DULUTH -- If you see a swinging club in Hunters Park, a Wiffle ball might follow.

“You can hit the Wiffle balls really hard, but they don’t go far,” said Mariah Vitiritto with a laugh.

She and her husband, Scott Vitiritto, are behind Critter Hill Golf Course, a nine-hole Wiffle ball course they made in their Hunters Park backyard.

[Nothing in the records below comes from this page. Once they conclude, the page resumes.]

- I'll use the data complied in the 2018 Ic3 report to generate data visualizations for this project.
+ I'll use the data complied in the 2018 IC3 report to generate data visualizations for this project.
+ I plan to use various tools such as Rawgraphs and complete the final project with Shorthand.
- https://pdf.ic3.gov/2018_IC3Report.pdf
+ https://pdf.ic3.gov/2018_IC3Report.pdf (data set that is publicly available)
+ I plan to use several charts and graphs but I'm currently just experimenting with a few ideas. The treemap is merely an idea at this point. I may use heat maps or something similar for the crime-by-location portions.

Scott and Mariah Vitiritto created Critter Hill Golf Course in their backyard to practice social distancing and enjoy an outdoor activity during the coronavirus pandemic. The couple plays a round every night. Mariah challenged Scott to a one-handed round Tuesday; she joked that was the only way she could beat him. (Tyler Schank / tschank@duluthnews.com)
Scott and Mariah Vitiritto created Critter Hill Golf Course in their backyard to practice social distancing and enjoy an outdoor activity during the coronavirus pandemic. The couple plays a round every night. Mariah challenged Scott to a one-handed round Tuesday; she joked that was the only way she could beat him. (Tyler Schank / tschank@duluthnews.com)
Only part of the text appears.